Mariano de Azevedo disse...

Talita, em primeiro lugar, obrigado pela participação.

Bem, o gráfico do post é meramente ilustrativo, ele tenta mostrar os grupos sociais pelo fator quantitativo, o que explica a ordem na qual os grupos estão postos.

Com certeza o prof. Wellington falou que os plebeus estão abaixo dos patrícios porque eles formam o grupo diretamente explorado pelo poder político e econômico do patriciado.
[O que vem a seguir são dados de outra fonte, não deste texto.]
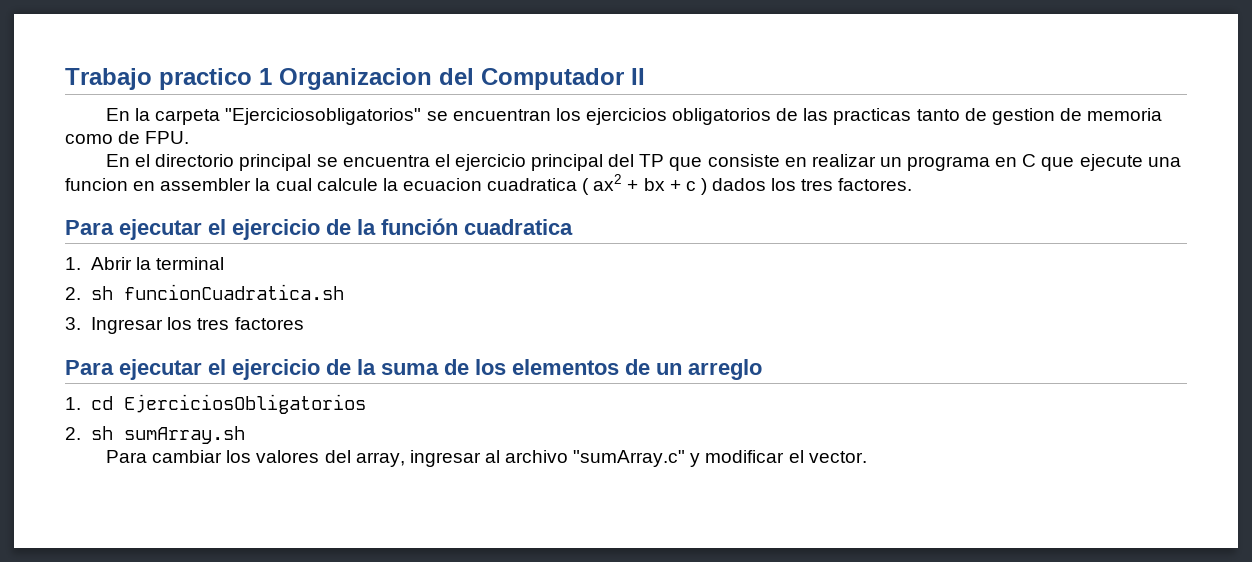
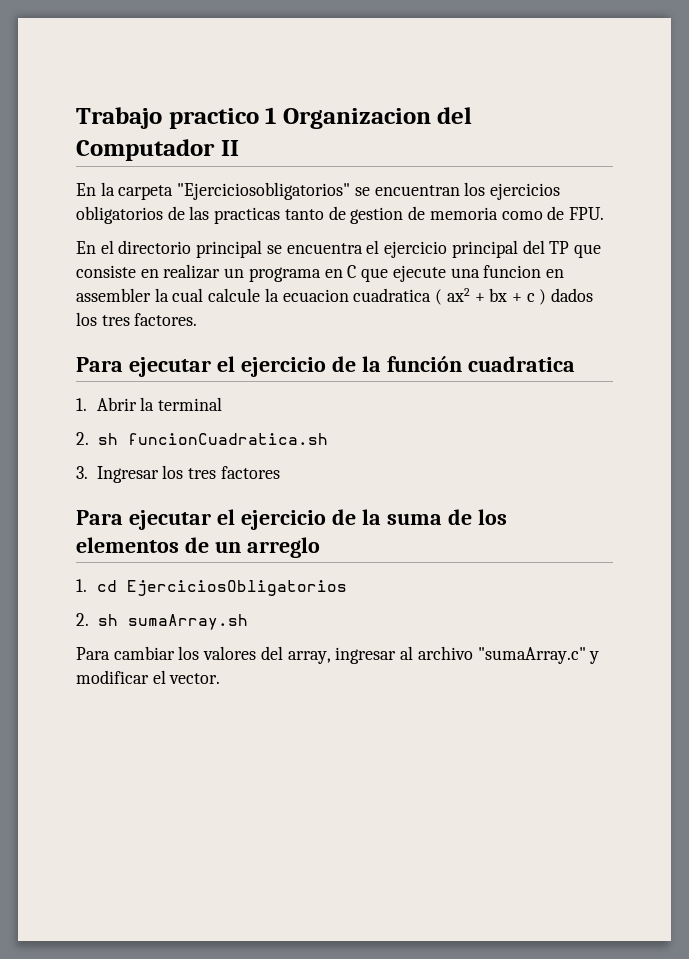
- 2. sh sumArray.sh
+ 2. sh sumaArray.sh
- Para cambiar los valores del array, ingresar al archivo "sumArray.c" y modificar el vector.
+ Para cambiar los valores del array, ingresar al archivo "sumaArray.c" y modificar el vector.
Os Clientes, em níveis sócio-econômicos, estão acima dos plebeus, de acordo com o que você sempre soube. No entanto, eles não se chocam com o poder dos patrícios, uma vez que são seus subordinados imediatos. É por essa razão que algumas explicações, como a do prof. Wellington, colocam os plebeus como o grupo que está diretamente abaixo dos patrícios. É uma questão de mostrar o conflito social e não de explicar quem é mais rico ou mais pobre.

Neste sentido, em termos SÓCIO-ECONÔMICOS, temos os grupos postos na seguinte ordem:

Patrícios > Clientes > Plebeus.

Em em termos políticos, temos a seguinte ordem:

Patrícios > Plebeus (os clientes não se destacam no confronto político, pois são empregados e carregam os motivos dos seus patrões)


Espero que sua dúvida tenha sido esclarecida. Um grande abraço e até breve!